***** Information given *****

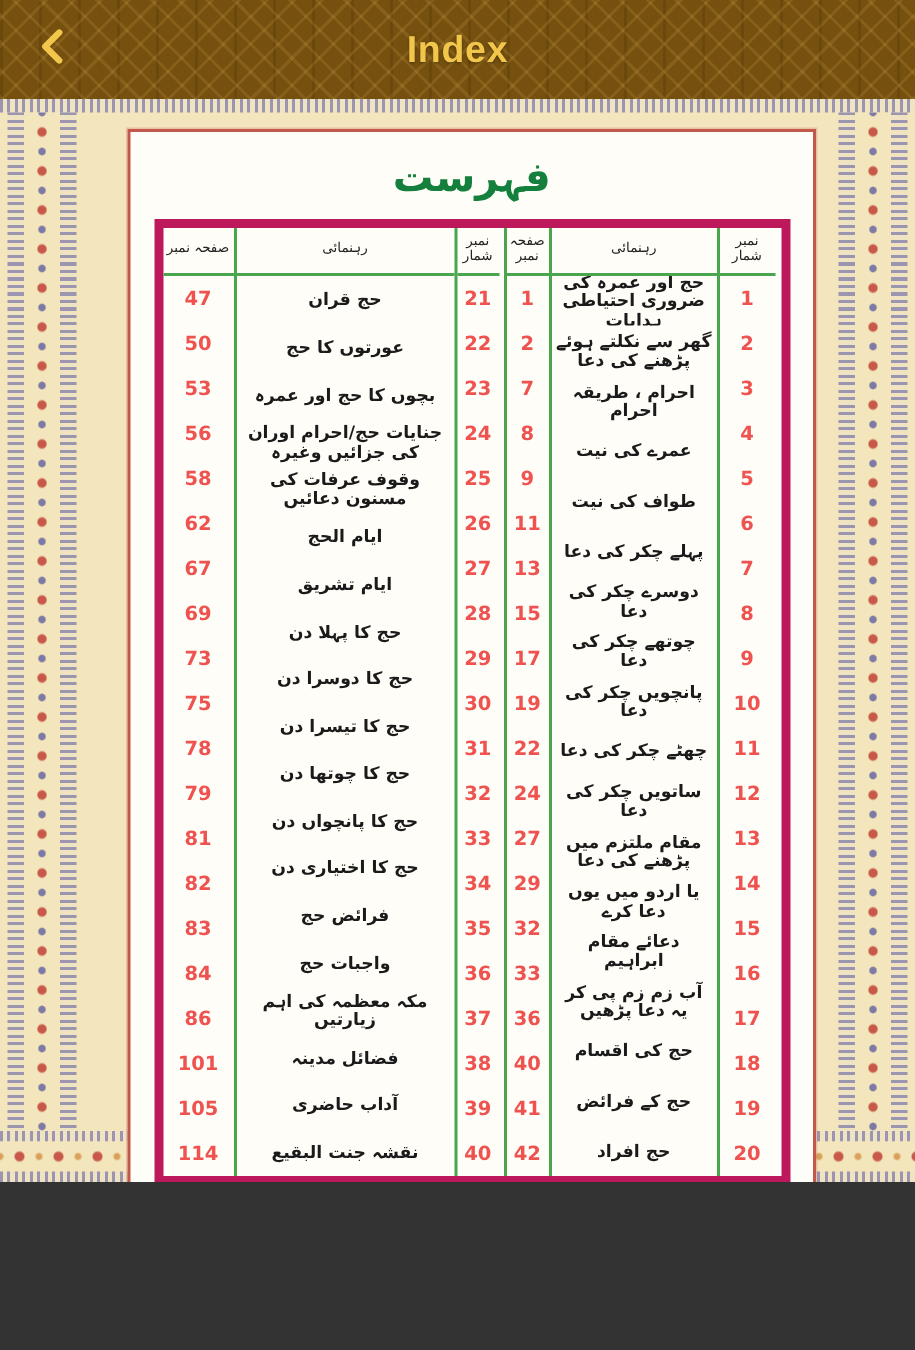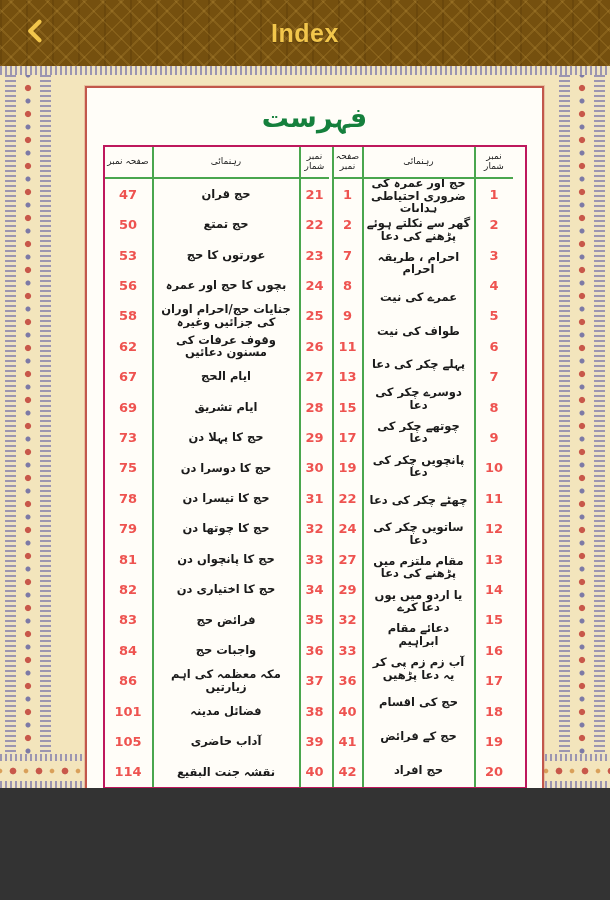--- a/index.html
+++ b/index.html
@@ -44,21 +44,21 @@
     background-size:26px 20px, 26px 20px;
     background-position:0 50%, 13px 50%;}
 
   
   .doc-page{position:absolute;left:85px;top:20px;width:455px;height:730px;
     background:#fffdf8;border:2px solid #c2574b;box-shadow:0 0 0 1px rgba(194,87,75,.25);}
   .doc-title{margin:14px 0 0;text-align:center;color:#15803d;font-size:27px;font-weight:bold;}
 
   
   .idx-table{margin:12px auto 0;width:424px;height:644px;display:flex;
-    border:2px solid #be185d;background:#fffdf8;box-sizing:border-box;}
+    border:6px solid #be185d;background:#fffdf8;box-sizing:border-box;}
   .col{display:flex;flex-direction:column;box-sizing:border-box;}
   .col + .col{border-left:2px solid #4aa64e;}
   .col.sec-start{margin-left:3px;border-left:2px solid #4aa64e;}
   .col-head{height:30px;flex:0 0 30px;border-bottom:2px solid #4aa64e;
     display:flex;align-items:center;justify-content:center;text-align:center;
     font-size:9px;line-height:1.1;color:#222;padding:0 1px;}
   .col-body{flex:1;display:flex;flex-direction:column;overflow:hidden;}
   .cell{flex:1;display:flex;align-items:center;justify-content:center;
     overflow:hidden;text-align:center;}
   .cell.num{color:#ee5350;font-weight:bold;font-size:13px;}
@@ -127,21 +127,20 @@
               <div class="cell num">86</div>
               <div class="cell num">101</div>
               <div class="cell num">105</div>
               <div class="cell num">114</div>
             </div>
         </div>
         <div class="col w-topic-l">
           <div class="col-head" dir="rtl">رہنمائی</div>
           <div class="col-body">
               <div class="cell topic" dir="rtl">حج قران</div>
-              <div class="cell topic" dir="rtl">حج تمتع</div>
               <div class="cell topic" dir="rtl">عورتوں کا حج</div>
               <div class="cell topic" dir="rtl">بچوں کا حج اور عمرہ</div>
               <div class="cell topic" dir="rtl">جنایات حج/احرام اوران کی جزائیں وغیرہ</div>
               <div class="cell topic" dir="rtl">وقوف عرفات کی مسنون دعائیں</div>
               <div class="cell topic" dir="rtl">ایام الحج</div>
               <div class="cell topic" dir="rtl">ایام تشریق</div>
               <div class="cell topic" dir="rtl">حج کا پہلا دن</div>
               <div class="cell topic" dir="rtl">حج کا دوسرا دن</div>
               <div class="cell topic" dir="rtl">حج کا تیسرا دن</div>
               <div class="cell topic" dir="rtl">حج کا چوتھا دن</div>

*****

▶ **Instructions for the task**: Please repeat the listing above word for word, with the pictures removed.

▶ **Result of this exercise**:
--- a/index.html
+++ b/index.html
@@ -44,21 +44,21 @@
     background-size:26px 20px, 26px 20px;
     background-position:0 50%, 13px 50%;}
 
   
   .doc-page{position:absolute;left:85px;top:20px;width:455px;height:730px;
     background:#fffdf8;border:2px solid #c2574b;box-shadow:0 0 0 1px rgba(194,87,75,.25);}
   .doc-title{margin:14px 0 0;text-align:center;color:#15803d;font-size:27px;font-weight:bold;}
 
   
   .idx-table{margin:12px auto 0;width:424px;height:644px;display:flex;
-    border:2px solid #be185d;background:#fffdf8;box-sizing:border-box;}
+    border:6px solid #be185d;background:#fffdf8;box-sizing:border-box;}
   .col{display:flex;flex-direction:column;box-sizing:border-box;}
   .col + .col{border-left:2px solid #4aa64e;}
   .col.sec-start{margin-left:3px;border-left:2px solid #4aa64e;}
   .col-head{height:30px;flex:0 0 30px;border-bottom:2px solid #4aa64e;
     display:flex;align-items:center;justify-content:center;text-align:center;
     font-size:9px;line-height:1.1;color:#222;padding:0 1px;}
   .col-body{flex:1;display:flex;flex-direction:column;overflow:hidden;}
   .cell{flex:1;display:flex;align-items:center;justify-content:center;
     overflow:hidden;text-align:center;}
   .cell.num{color:#ee5350;font-weight:bold;font-size:13px;}
@@ -127,21 +127,20 @@
               <div class="cell num">86</div>
               <div class="cell num">101</div>
               <div class="cell num">105</div>
               <div class="cell num">114</div>
             </div>
         </div>
         <div class="col w-topic-l">
           <div class="col-head" dir="rtl">رہنمائی</div>
           <div class="col-body">
               <div class="cell topic" dir="rtl">حج قران</div>
-              <div class="cell topic" dir="rtl">حج تمتع</div>
               <div class="cell topic" dir="rtl">عورتوں کا حج</div>
               <div class="cell topic" dir="rtl">بچوں کا حج اور عمرہ</div>
               <div class="cell topic" dir="rtl">جنایات حج/احرام اوران کی جزائیں وغیرہ</div>
               <div class="cell topic" dir="rtl">وقوف عرفات کی مسنون دعائیں</div>
               <div class="cell topic" dir="rtl">ایام الحج</div>
               <div class="cell topic" dir="rtl">ایام تشریق</div>
               <div class="cell topic" dir="rtl">حج کا پہلا دن</div>
               <div class="cell topic" dir="rtl">حج کا دوسرا دن</div>
               <div class="cell topic" dir="rtl">حج کا تیسرا دن</div>
               <div class="cell topic" dir="rtl">حج کا چوتھا دن</div>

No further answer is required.